Movie Review: The Meg

TheMeg_web

2star

PG-13 |

Director: Jon Turteltaub

by Jason Koenigsberg

Jason Statham fighting a giant shark sounds like a recipe for a good, silly, fun summer blockbuster. It is inexcusable that the result, The Meg is so inexplicably dull. This is the equivalent of a beautiful online date that has a great profile and seems interesting but turns out to be very boring and cannot hold a decent conversation. 

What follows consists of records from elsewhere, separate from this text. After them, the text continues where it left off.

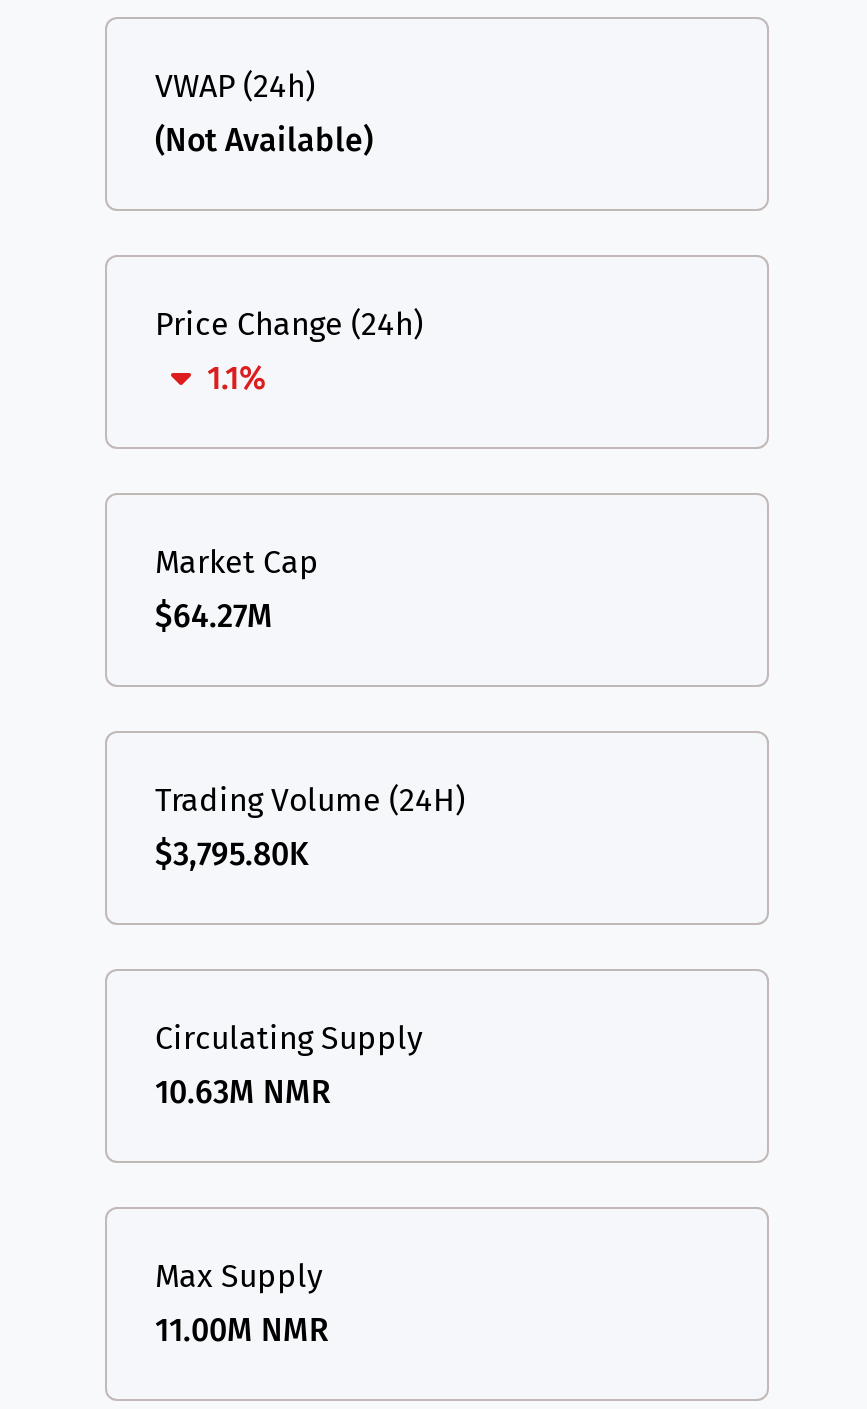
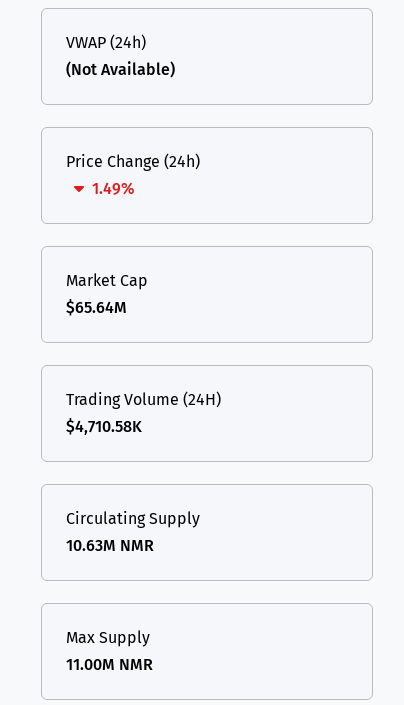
- 1.1%
+ 1.49%

- $64.27M
+ $65.64M

- $3,795.80K
+ $4,710.58K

The film opens up with the Warner Bros. logo underwater. We then see the title and immediately jump into the action as we watch a deep sea rescue led by our hero Jason Statham in an underwater trench near the Philippines. The Meg features a lot of underwater shots with noticeable CGI creatures, none of them, not even the title shark really look that convincing. I will credit The Meg this much, the fact that many of the underwater shots early on give the overall cinematography of the film a unique quality since it is different looking than the average studio action picture. But that is one of the very few cool qualities The Meg has to offer. The first twenty minutes are engaging. The rest of it is as by the numbers as you can get and with director John Turteltaub at the helm. The guy who directed 3 Ninjas (1992), National Treasure (2004) and Last Vegas (2013), I guess you should expect nothing more. Which is a shame because on paper everything should have worked great, but on the screen, nothing in the story or the visuals stood out as memorable. 

the-meg-4
Jason Statham in ‘The Meg’

The Meg does make good use of Jason Statham’s action star power and he is easily the best part of the film. The rest of the movie flops around like a fish on the sand, not a dominant sea creature that knows their purpose. Some lines contain humor that only a thirteen-year-old boy would find funny, there is a feeble explanation for why a little girl is on this dangerous, one of a kind, underwater research station, and the plot is as predictable as you can imagine. The biggest mistake the filmmakers took was investing so much of the runtime into following the scripts slow and mundane plot instead of focusing on the reason most people will pay for a ticket to The Meg, to see a giant shark and great action visuals surrounding the shark. This movie did not take the ‘guilty pleasure’ route. The filmmakers took the script very seriously and like Jaws (1975), the audience does not get a clear look at the shark until well into the second hour. Did they really think we would care about these characters? If so they failed miserably. These characters make ludicrous decisions (because the screenplay forces them) so it is hard to care about which ones live or die, other than Jason Statham, his unintersting love interest and her daughter that works as a contrived plot device. Those are the only three that are not expendable. 

Bad dialogue, an indifferent music score, and reliance on a subpar plot rather than just delivering awesome visuals and giant shark fun are what ultimately sink The Meg. Plus, it is very annoying how many shots feature unnecessary use of a fancy wristwatch onscreen. There are times where The Meg felt more like an elaborate watch commercial than an actual movie. Product placement is very important in this movie and someone could probably edit this two-hour movie into a great thirty-second watch commercial. In fact, if they did that it would probably be better than sitting through The Meg. 

Skip The Meg. It should have known better than to try and emulate Jaws. So instead stay home and check out some self-aware aquatic monster movies that are not great, but at least more fun. Deep Rising (1998), Deep Blue Sea (1999), and Pirhana 3D (2010) are all guilty pleasure B-movies that have their charms.

Deep Rising (1998)

Instead of the Deep Blue Sea trailer, here is the stupid but fun LL Cool J music video of the theme song. It serves the same purpose and it pretty catchy.

Pirhana 3D (2010)

2 Comments »

  1. Liked Statham, Rainn, and the kid. Everyone else? Probably the worst collective performances in a movie this year. The writing ain’t great, but man, does everyone sound stiff. I’m glad it wasn’t Sharknado 2-5 bad where trying to be bad is just bad and dull, but it felt like it was trying too hard to be emotional too. Kind of odd tonally.